Mercado livre de energia já pode ter mais 70 mil clientes

FONTE: Valor Econômico

Segundo estudo da CCEE, esse é o número de consumidores no país que poderia migrar do fornecimento cativo

Uma das principais bandeiras do setor elétrico, a abertura do mercado livre de energia a todos os consumidores, segue em discussão no Congresso, mas o potencial de crescimento, dentro dos limites atuais, ainda não se esgotou.

Segundo um estudo da Câmara de Comercialização de Energia Elétrica (CCEE), antecipado ao Valor, existem 70 mil unidades consumidoras que já poderiam migrar para o modelo de compra de energia diretamente de um gerador ou comercializadora, negociando contratos mais flexíveis e, geralmente, com preços mais favoráveis se comparados aos do mercado cativo, das distribuidoras.

São empresas de diferentes portes – principalmente pequenas indústrias e shopping centers -, que, sozinhas ou em comunhão, alcançam carga acima de 0,5 megawatt (MW), o mínimo pra poder ingressar no chamado ambiente de contratação livre (ACL). Juntas, essas unidades consomem 5.000 MW médios. Se migrassem, elevariam a participação do mercado livre no Sistema Interligado Nacional (SIN) dos atuais 32% para 40,2%.

Para a vice-presidente do conselho de administração da CCEE, Talita Porto, o que falta para que essas empresas tomem a iniciativa de aderir ao mercado livre é uma maior oferta de produtos específicos para consumidores de pequeno porte. “São consumidores que não têm equipe especializada em fazer gestão de energia, então precisam de uma figura que faça isso por eles”.

Chamado de “varejista”, o mercado para atender pequenos consumidores de energia vem crescendo aos poucos, mas ainda não deslanchou. O número de elétricas interessadas em operar nesse nicho vem aumentando: hoje, 36 de um total de 433 comercializadoras estão habilitadas pela CCEE a atuar como varejista, numa lista que inclui AES, Omega, Engie, EDP, Cemig e Compass. “Vemos um crescimento da quantidade de habilitações, de 7 no ano passado para 12 neste ano. Mas não vemos a efetiva utilização desse produto como gostaríamos”, afirma Porto.

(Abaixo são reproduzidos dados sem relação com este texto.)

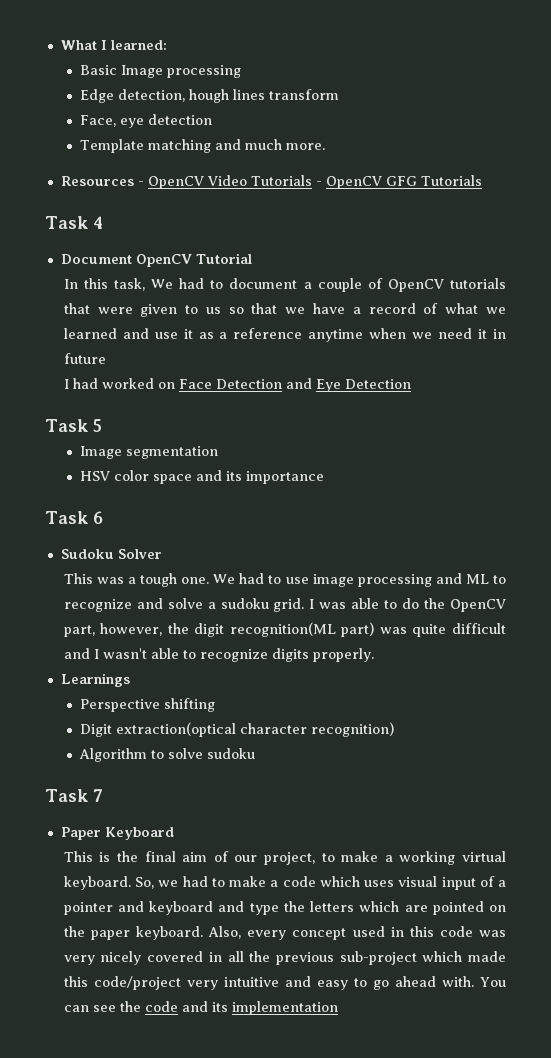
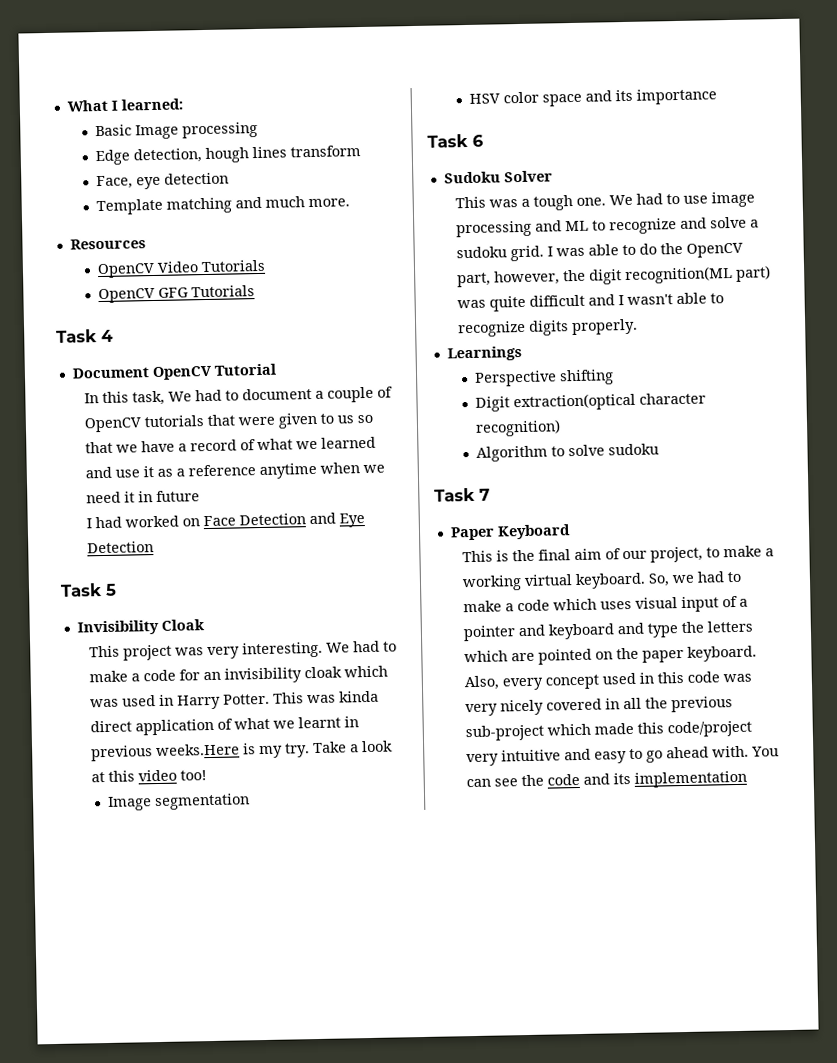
[137,181,144,186] - -> (146, 244) //
[315,181,322,186] - -> (266, 266) //
(102, 425) none -> [76,619,205,636] [88,640,397,661] [88,665,388,684] [89,690,379,710] [89,716,359,736] [90,740,393,762] [90,769,207,783] // Invisibility Cloak // This project was very interesting. We had to make a code for an invisibility cloak which was used in Harry Potter. This was kinda direct application of what we learnt in previous weeks.Here is my try. Take a look at this video too!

A conselheira da CCEE defende aprimoramentos regulatórios para os agentes varejistas, de forma a estimular a ampliação do mercado. Uma das dificuldades enfrentadas é o maior risco atrelado a essas operações, o que encarece o produto. “A lei 14.120/2021 trouxe um certo conforto jurídico, garantindo que esses consumidores vão ter o fornecimento de energia suspendo em caso de inadimplência. Essa era uma demanda do lado do mercado, principalmente dos comercializadores”.

Os limites de carga para entrada no mercado livre vêm se reduzindo progressivamente desde 2018 e, hoje, a operação é autorizada para consumidores de alta tensão que tenham uma carga mínima de 0,5 MW. De acordo com os últimos dados consolidados da CCEE, o ACL fechou o mês de agosto com 9.580 consumidores livres e especiais, quantidade 18,2% maior que a de igual período de 2020.

A CCEE calcula que, quando o processo de abertura do mercado avançar, mais 11, 47 milhões de consumidores poderão migrar num primeiro momento. Esse universo contempla a potencial adesão de 175 mil unidades do grupo A, ligados na alta tensão, e 11,3 milhões do grupo B, de baixa tensão, excluindo as residências. Caso todos esses consumidores migrassem, a participação do ACL no consumo nacional de energia atingiria 59,1%.

Para que se possa evoluir para uma abertura ampla, e até total, do mercado livre, inclusive para os consumidores residenciais, o setor elétrico discute e aguarda, há anos, a aprovação de projetos de lei no Congresso que tratam da modernização do setor. Dois desses projetos ganharam movimentações nas últimas semanas: o PL 1.917/2015 e o PL 414/2021 (ex-PLS 232/2016).

“Os dois PLs têm propostas muito semelhantes. A modernização do setor é uma proposta de estado, não de governo, e vai se configurar, porque todo o mercado quer”, ressalta Porto. “Alguns dos processos de modernização, como estudo de preço por oferta, são mais longos, outros são mais curto, mas tudo está andando em paralelo, e essa orquestra o Ministério está conduzindo”.

A CCEE e a Agência Nacional de Energia Elétrica (Aneel) devem entregar ao Ministério de Minas e Energia (MME), até janeiro de 2022, um estudo completo com medidas regulatórias e um cronograma para a abertura do mercado a consumidores com carga abaixo de 0,5 MW.